Que ce soit le retour de la série SQ suivi par la nouveauté 911, les vendredis sur V, ou encore Alerte 5 où on découvre les dessous de la caserne à TVA, ce que j’aime plus communément appeler «les shows de gars en uniforme» ont définitivement la côte cet automne. Reste qu’ils ne sont pas seulement beaux, je vous confirme qu’ils sont aussi efficaces. Les trois émissions sur des domaines connexes sont pourtant présentées dans des optiques bien différentes.

Des pompiers passionnés

Alerte 5, est le plus «soft» du lot. Malgré des scènes d’incendies redoutables, je n’ai rien vu de très troublant. L’emploi l’est peut-être, mais les images que l’on nous présente ne le sont pas. Je dirais qu’on se la joue plus émotif, personnel et intime en mettant l’accent sur le dévouement des pompiers au travail. Sauver des vies, c’est leur priorité, qu’il s’agisse d’un feu ou d’une intervention de premier répondant. L’émission s’intéresse davantage à leur personnalité, ce qui les passionne dans leur métier et à ce lien indescriptible qui unit tous les gars de la caserne. L’esprit d’équipe est la clé de leur bon travail. Il faut dire qu’ils forment une méchante belle «gang». Ça donne presque le gout de déménager avec eux.

Le professionnalisme des policiers

Par contre, dans les cas de SQ et 911, ça brasse pas mal plus. Disons que ça donne plus envie de frapper quelqu’un que de verser une larme. Il s’en passe des affaires troublantes dans la vie d’un policier ou d’un ambulancier en une journée! Je suis bien mieux derrière mon ordinateur parce que c’est certain que je suis traumatisée après la première semaine. Pas évident comme job de faire affaire avec des gens fortement intoxiqués, agressifs et dangereux qui troublent la paix publique. Je comprends que plusieurs interventions se terminent malheureusement par des arrestations «violentes». Ils sont incroyablement patients et je n’en reviens pas qu’ils ne pognent pas les nerfs plus tôt. À faire ce travail, je serais découragée de voir où le monde s’en va. Quand on dit que la drogue c’est mal…

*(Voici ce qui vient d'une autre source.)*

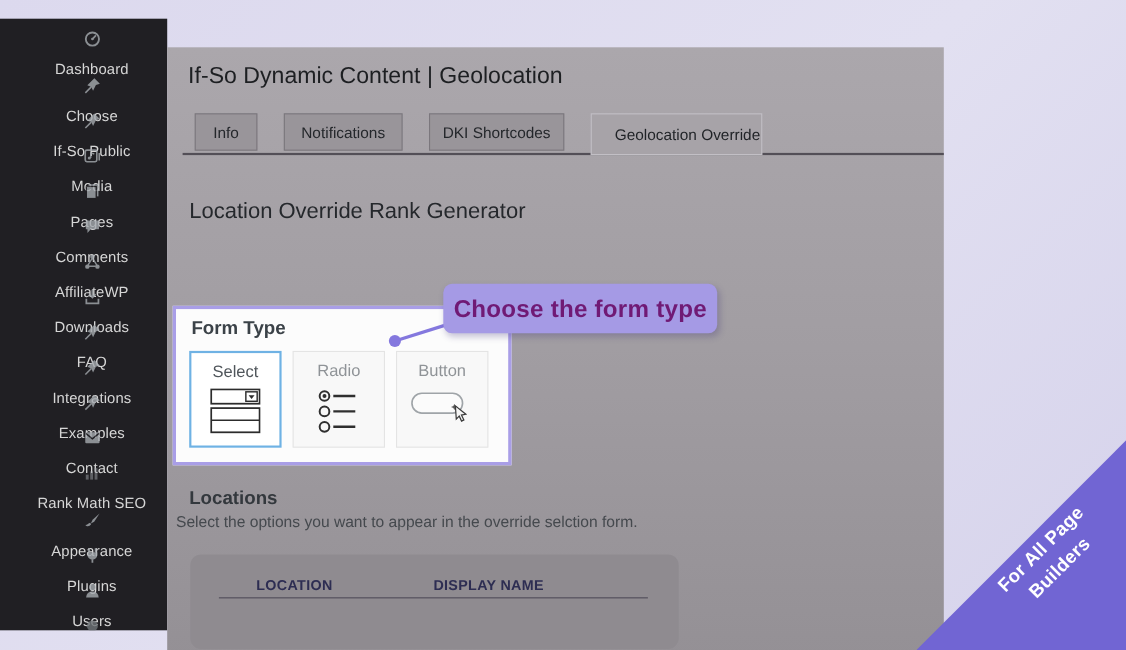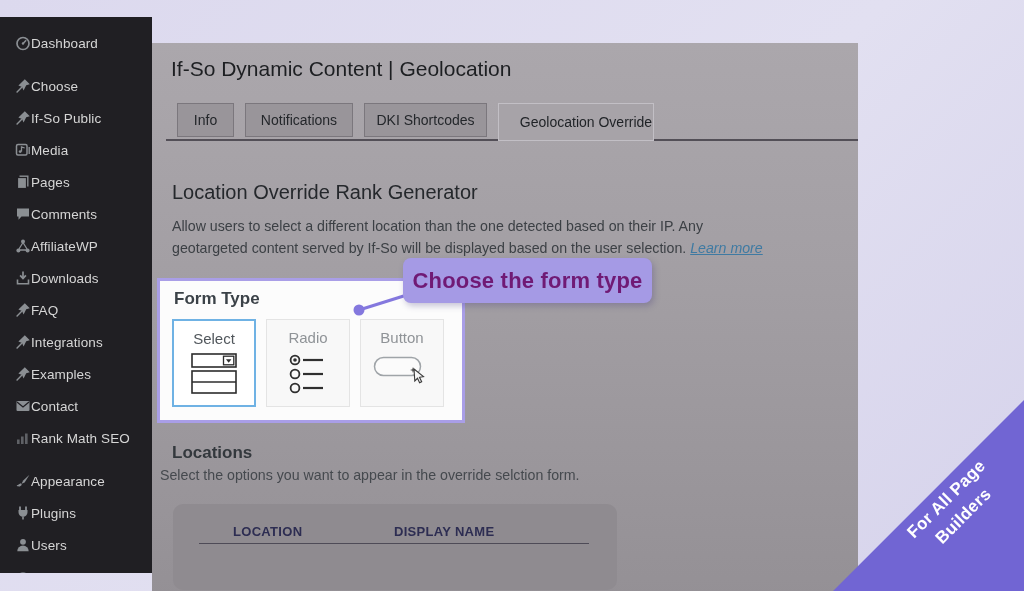--- a/index.html
+++ b/index.html
@@ -10,7 +10,7 @@
   
   #sidebar{position:absolute;left:0;top:17px;width:152px;height:556px;
            background:#201f23;overflow:hidden;padding-top:10px;box-sizing:border-box;}
-  .sb-item{height:32px;display:flex;align-items:center;padding-left:15px;cursor:pointer;}
+  .sb-item{height:32px;display:flex;align-items:center;padding-left:15px;gap:12px;cursor:pointer;flex-direction:column;}
   .sb-ico{width:16px;height:16px;flex:0 0 16px;display:flex;align-items:center;justify-content:center;opacity:.8;}
   .sb-ico svg{display:block;}
   .sb-label{font-size:13.5px;color:#d6d6d6;letter-spacing:.1px;white-space:nowrap;}

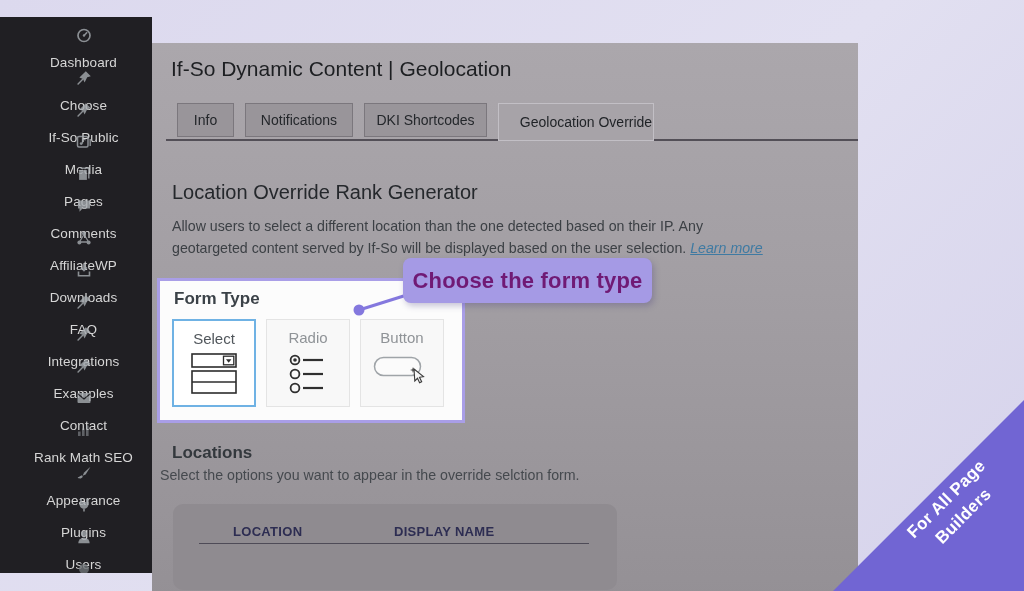--- a/index.html
+++ b/index.html
@@ -20,7 +20,7 @@
   #content{position:absolute;left:152px;top:17px;width:706px;height:556px;
            background:linear-gradient(180deg,#aba7ac 0%,#a29ea3 45%,#949095 100%);margin-top:26px;}
   #page-title{position:absolute;left:19px;top:14px;font-size:21px;color:#1d1f22;}
-  #tabbar{position:absolute;left:25px;top:60px;display:flex;gap:11px;}
+  #tabbar{position:absolute;left:25px;top:60px;display:flex;gap:24px;}
   .tab{height:34px;box-sizing:border-box;display:flex;align-items:center;justify-content:center;
        background:#99959a;border:1px solid #7b777d;color:#24272b;font-size:14px;cursor:pointer;}
   .tab:nth-child(1){min-width:57px;}

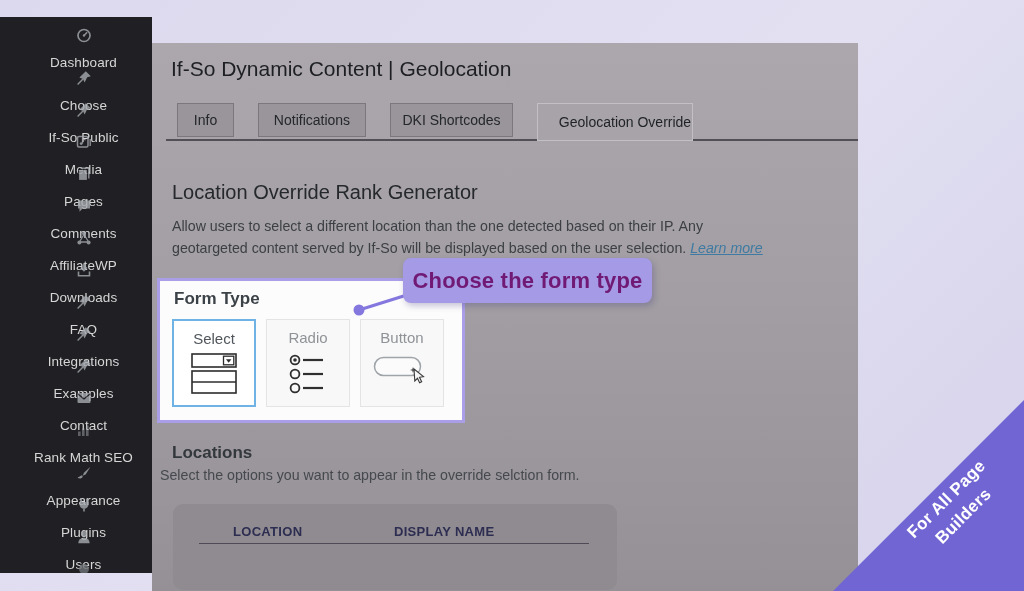--- a/index.html
+++ b/index.html
@@ -268,11 +268,6 @@
     </div>
 
     <div id="gen-heading">Location Override Rank Generator</div>
-    <div id="gen-desc">
-      <span>Allow users to select a different location than the one detected based on their IP. Any</span><br>
-      <span>geotargeted content served by If-So will be displayed based on the user selection.</span>
-      <a id="learn-more">Learn more</a>
-    </div>
 
     <svg id="connector">
       <line x1="207" y1="267" x2="258" y2="251" stroke="#8478de" stroke-width="3"></line>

Les deux côtés de la médaille

Cependant, je crois bien qu’il n’y a pas autant d’histoires de gars saouls et déplaisants pour rien. Il me semble que ces émissions ne servent pas seulement à montrer la réalité quotidienne des personnages, mais elles sont aussi une vitrine qui les laisse s’exprimer face à l’opinion que le public a de leur travail. C’est plus précisément le cas avec les policiers (parce que c’est rare en maudit que j’ai entendu quelqu’un se plaindre des pompiers, tout le monde semble les aimer) qui sont souvent ceux que l’on méprise le plus. Avec toutes les controverses les entourant (je pense ici à la fameuse matricule 728), les méthodes de travail des agents de police sont de plus en plus épiées et par le fait même, toujours plus critiquées.

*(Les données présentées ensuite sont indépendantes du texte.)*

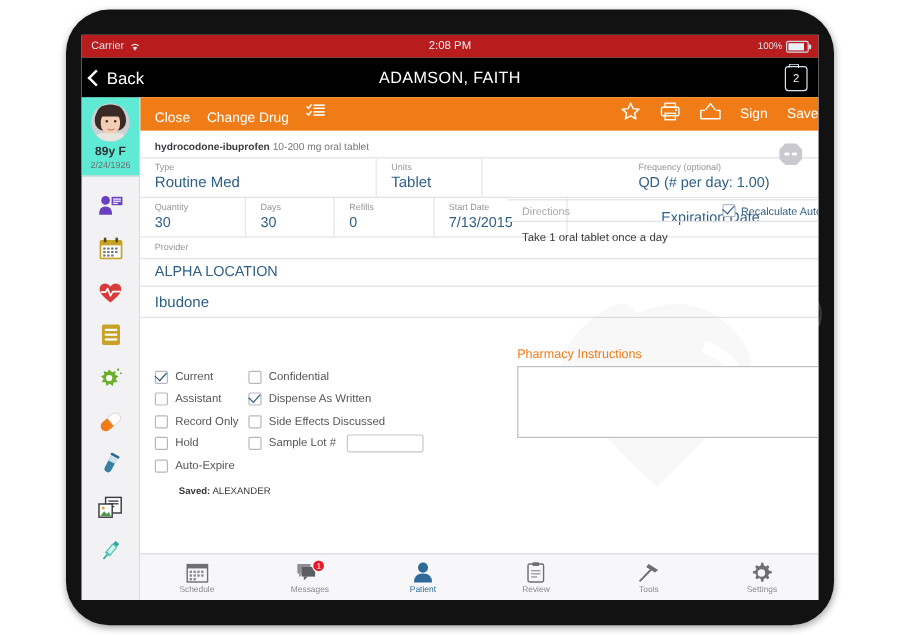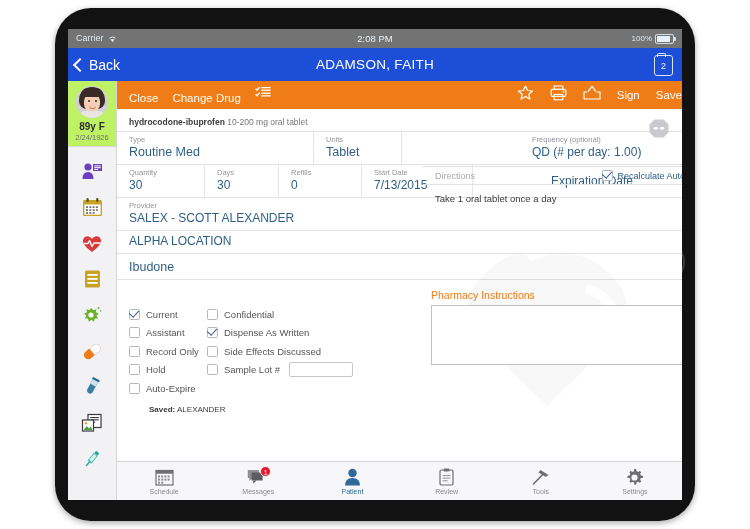--- a/index.html
+++ b/index.html
@@ -28,7 +28,7 @@
 
   
   .statusbar{
-    position:relative;height:19px;background:#737373;color:#dde9f1;
+    position:relative;height:19px;background:#b91c1c;color:#dde9f1;
     font-size:9px;line-height:19px;
   }
   .sb-left{position:absolute;left:8px;top:0;display:flex;align-items:center;gap:4px;}

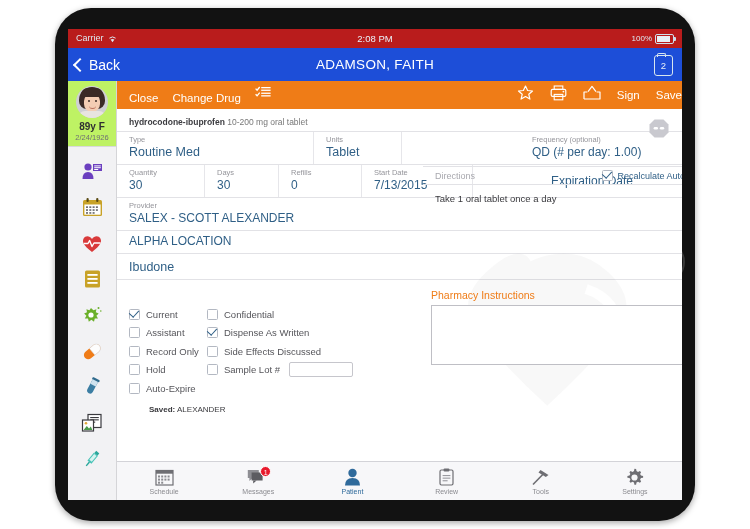--- a/index.html
+++ b/index.html
@@ -40,7 +40,7 @@
 
   
   .navbar{
-    position:relative;height:33px;background:#1d4ed8;color:#fff;
+    position:relative;height:33px;background:#000000;color:#fff;
   }
   .nav-back{position:absolute;left:7px;top:0;height:33px;display:flex;align-items:center;gap:3px;font-size:14px;color:#fff;}
   .chev{display:inline-block;width:8px;height:8px;border-left:2.2px solid #fff;border-bottom:2.2px solid #fff;transform:rotate(45deg);margin-right:1px;}

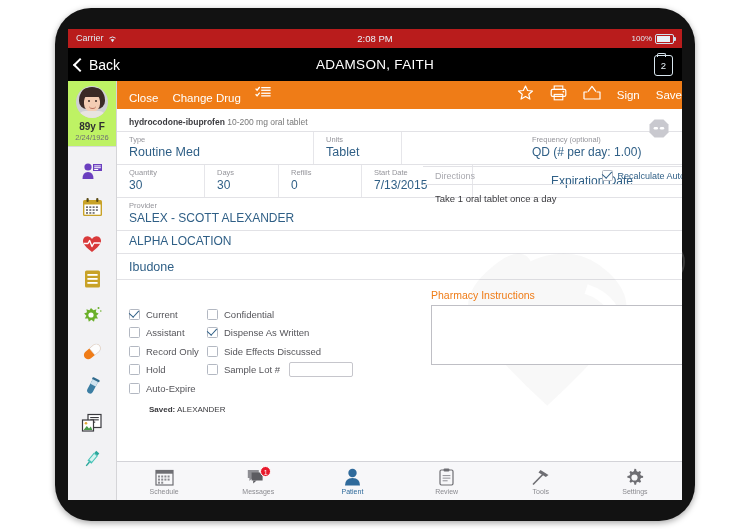--- a/index.html
+++ b/index.html
@@ -56,7 +56,7 @@
 
   
   .sidebar{width:48px;background:#f2f2f4;border-right:1px solid #d5d5d8;}
-  .pt-card{padding:5px 0 4px;text-align:center;border-bottom:1px solid #d8d8dc;background:#bef264;}
+  .pt-card{padding:5px 0 4px;text-align:center;border-bottom:1px solid #d8d8dc;background:#5eead4;}
   .avatar{width:32px;height:32px;border-radius:50%;margin:0 auto;overflow:hidden;position:relative;background:#cfcfd4;}
   .avatar .hair{position:absolute;left:3px;top:1px;width:26px;height:22px;border-radius:13px 13px 8px 8px;background:#3a2a26;}
   .avatar .face{position:absolute;left:8px;top:8px;width:16px;height:18px;border-radius:8px 8px 9px 9px;background:#f3cdb4;}

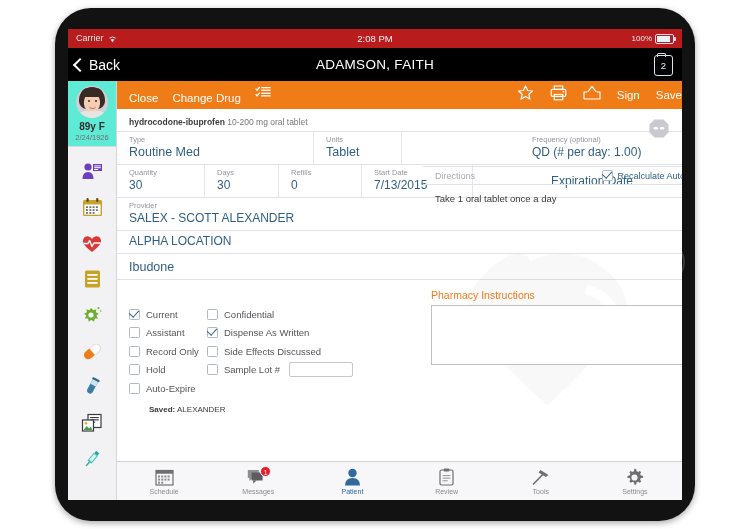--- a/index.html
+++ b/index.html
@@ -403,7 +403,6 @@
               <div class="grow">
                 <div class="cell c-prov">
                   <div class="flabel">Provider</div>
-                  <div class="fvalue">SALEX - SCOTT ALEXANDER</div>
                 </div>
               </div>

Je sais bien qu’être stressé et sur ses gardes pour ne pas se faire tirer n’est pas une raison pour frapper sur le monde, mais les émissions nous démontrent bien qu’une intervention dure parfois plusieurs longues minutes. Je ne veux pas me faire l’avocat du diable, mais il est évident que si l’on filme et met en ligne seulement la partie où les policiers sont «raides» avec un contrevenant en épargnant les dix minutes précédentes où il les a envoyé promener sans cesse, c’est facile de pointer du doigt le mauvais fautif et de partir en peur avec nos commentaires haineux contre la SQ. Disons que ces séries vont peut-être les aider à regagner la faveur du public, et remettre les pendules à l’heure.